It is a flowchart which shows the outline of the manufacturing method of the sugar liquid of this invention, and the manufacturing method of the polysaccharide biomass origin compound of this invention. It is the schematic which shows the apparatus used for the membrane separation implemented in the Example and the comparative example. It is a graph which shows the change with respect to the fermentation time of the density | concentration of glucose, xylose, fructose, ethanol, glycerol, and xylitol in the ethanol fermentation liquid of Example 1. It is a graph which shows the change with respect to the fermentation time of the density | concentration of glucose, xylose, fructose, ethanol, glycerol, and a xylitol in the ethanol fermentation liquid of the comparative example 1. It is a graph which shows the change with respect to fermentation time of the density | concentration of glucose in the ethanol fermentation liquid of Example 2, xylose, fructose, ethanol, glycerol, and a xylitol.
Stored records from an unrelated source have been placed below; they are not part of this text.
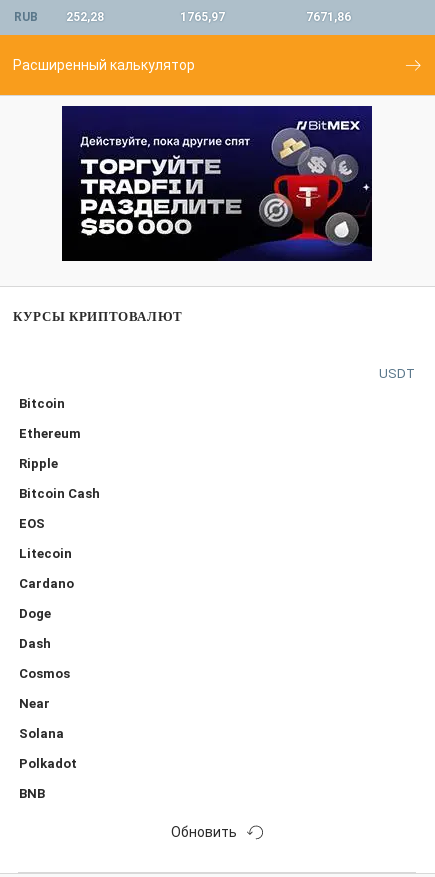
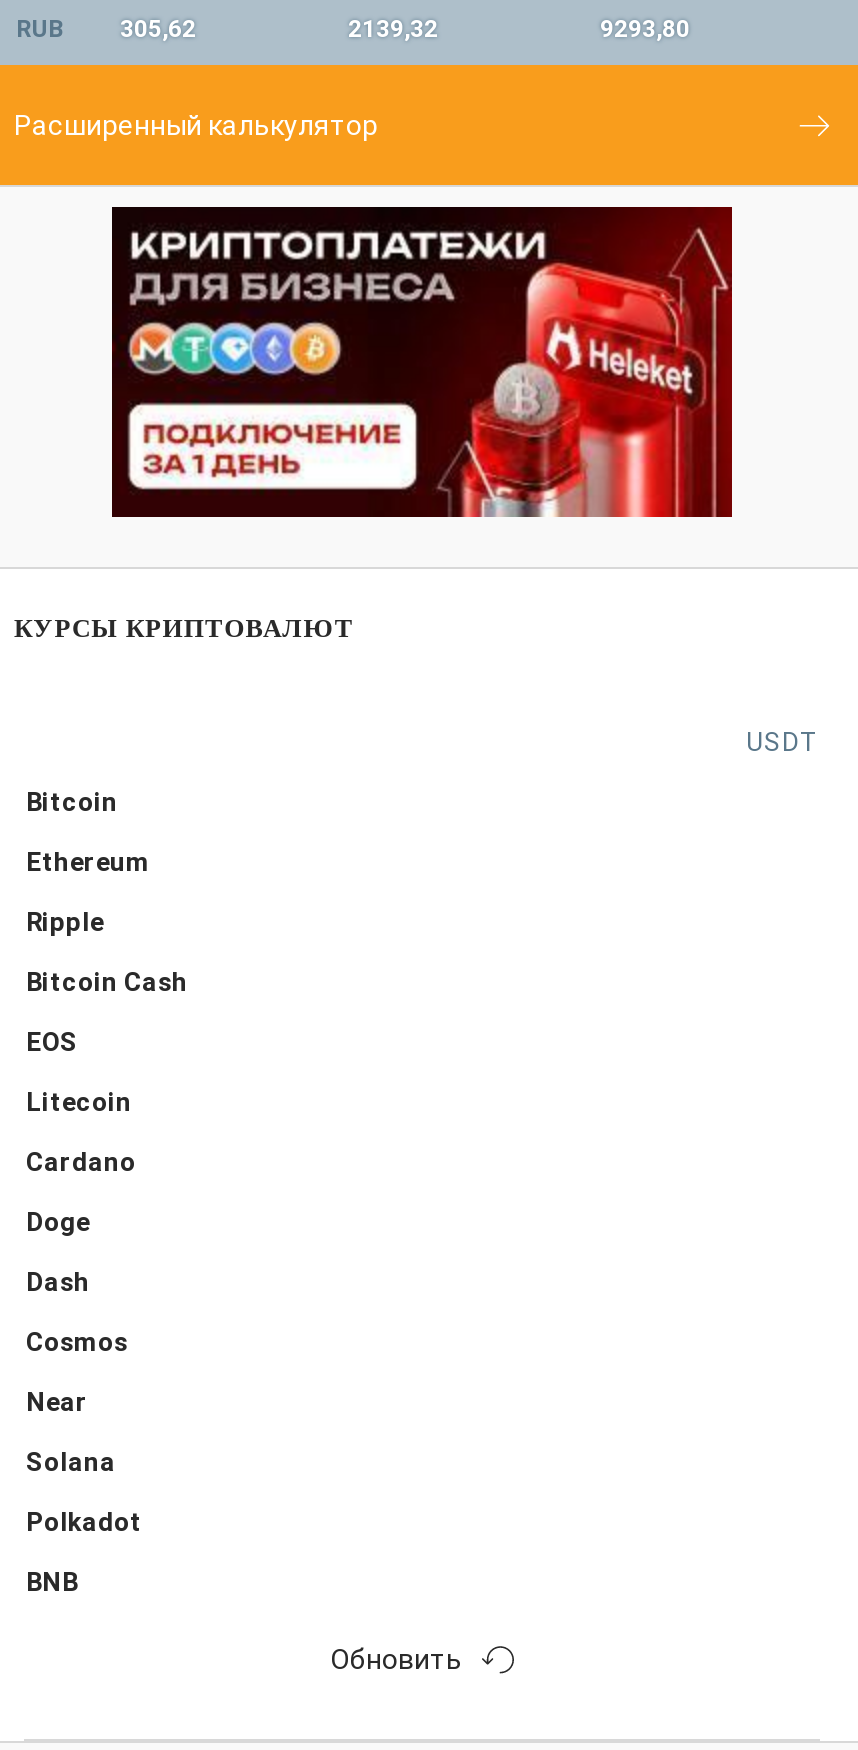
- RUB 252,28
+ RUB 305,62

- 1765,97
+ 2139,32

- 7671,86
+ 9293,80

- [image]
+ [image]
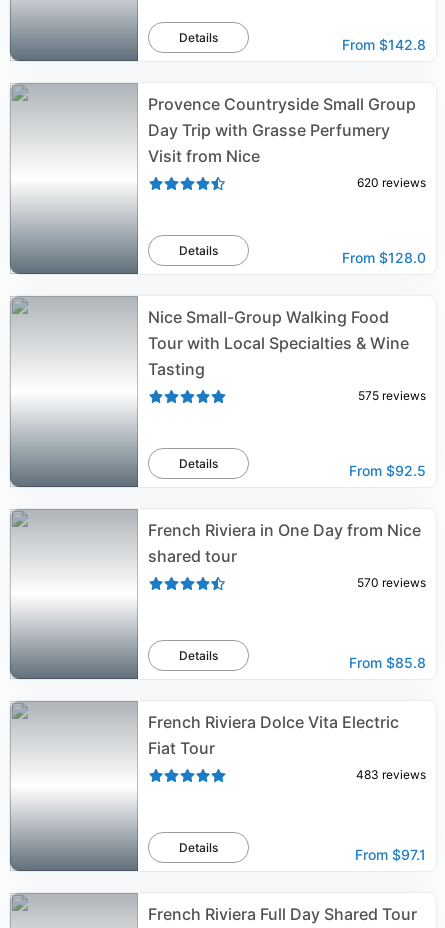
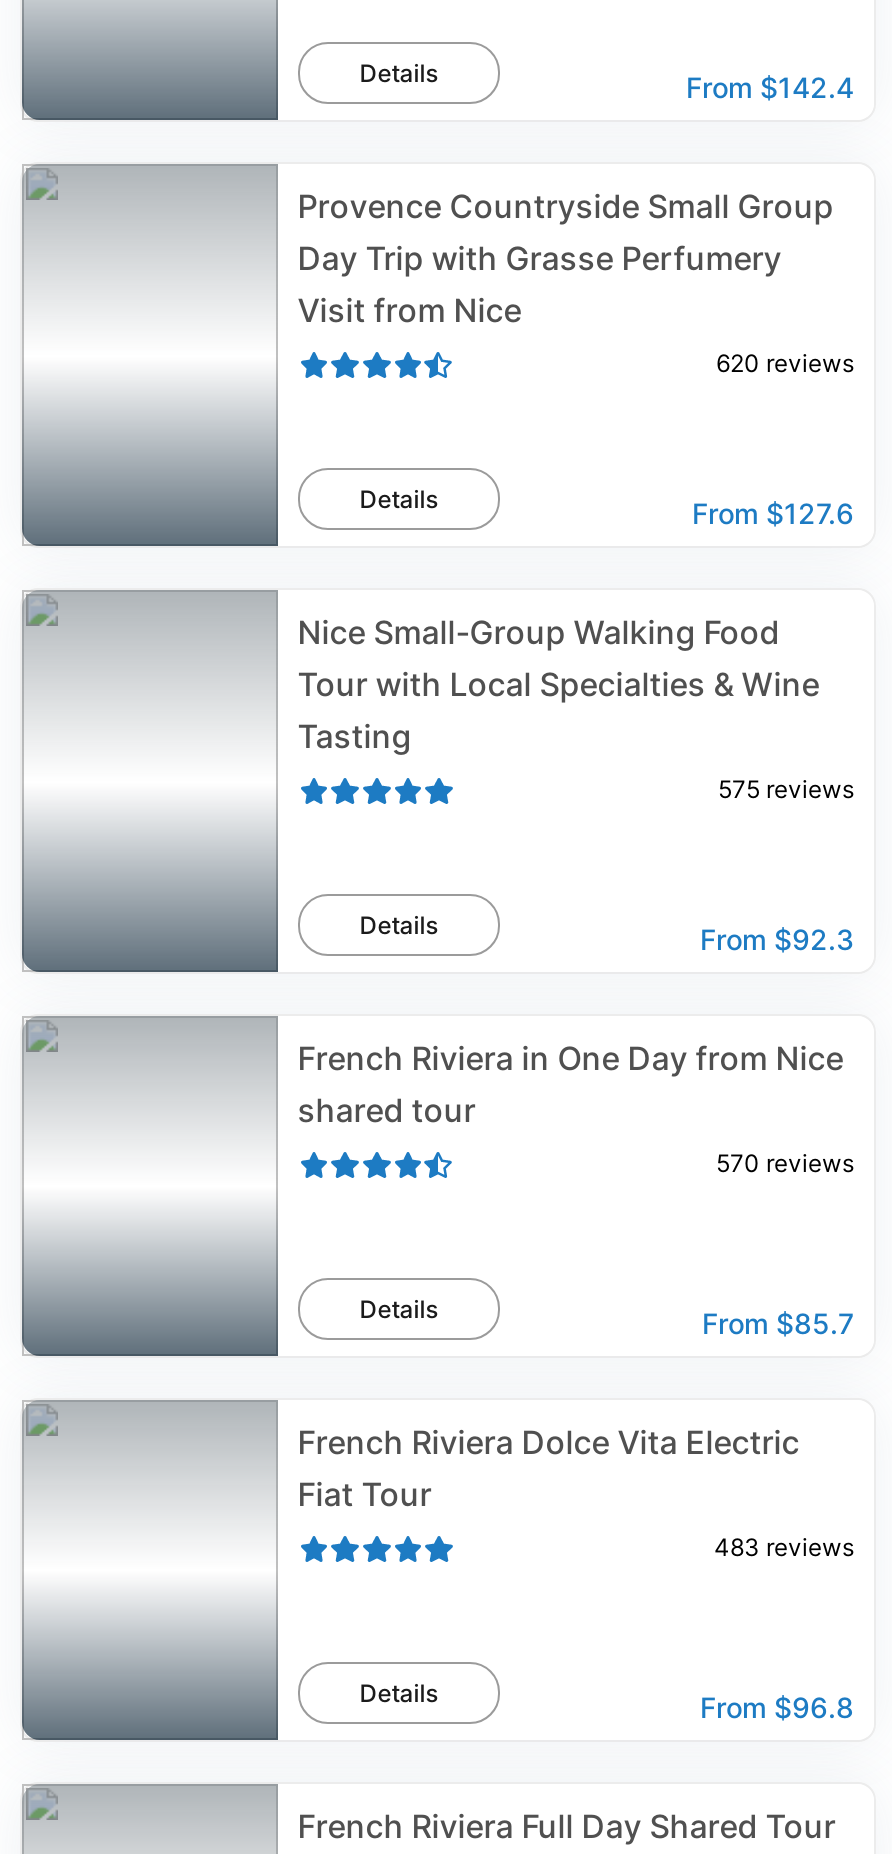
- From $142.8
+ From $142.4

- From $128.0
+ From $127.6

- From $92.5
+ From $92.3

- From $85.8
+ From $85.7

- From $97.1
+ From $96.8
It is a graph which shows the change with respect to fermentation time of the density | concentration of glucose in the ethanol fermentation liquid of the comparative example 2, xylose, fructose, ethanol, glycerol, and xylitol. It is a graph which shows the change with respect to the fermentation time of the density | concentration of glucose, xylose, fructose, ethanol, glycerol, and a xylitol in the ethanol fermentation liquid of the comparative example 3.

  Hereinafter, embodiments of the present invention will be described. The following description does not limit the present invention.

The method for producing a sugar solution of the present embodiment is a method for producing a sugar solution using polysaccharide-based biomass as a raw material,
(I) preparing a first solution containing at least an oligosaccharide obtained by decomposing the polysaccharide-based biomass;
(II) allowing the first solution to permeate the first separation membrane and recovering the second solution from the non-permeating side;
(III) subjecting the second solution to a saccharification treatment for decomposing oligosaccharides into monosaccharides to obtain a third solution;
(IV) allowing the third solution to permeate the second separation membrane and recovering the fourth solution from the permeation side to obtain a sugar solution;
including.

  Here, the polysaccharide-based biomass in the present invention mainly contains cellulose, hemicellulose, and lignin. Agricultural and forestry product resources such as chips, wood fiber, chemical pulp, waste paper and plywood, agricultural and forestry product waste, and processed agricultural and forestry products. In addition, as long as it contains or purifies a fermentation inhibitor represented by a sugar hyperdegradation product such as sucrose-containing resources, starch-containing resources such as corn and sweet potatoes, the production method of the present invention may be used. . These polysaccharide biomasses may be used alone or as a mixture.

  In addition, the monosaccharide in the present invention is a so-called pentose having 5 carbons as structural units such as xylose and arabinose, and 6 carbons as examples of glucose, fructose and mannose. Includes what is called hexose. Oligosaccharide means a sugar in which two or more monosaccharides are linked, and specific examples include dimers, trimers, and multimers of each monosaccharide. Sucrose to which fructose is bound is also classified as an oligosaccharide. In addition, both the same monosaccharide linked and the different monosaccharide linked are defined as oligosaccharide.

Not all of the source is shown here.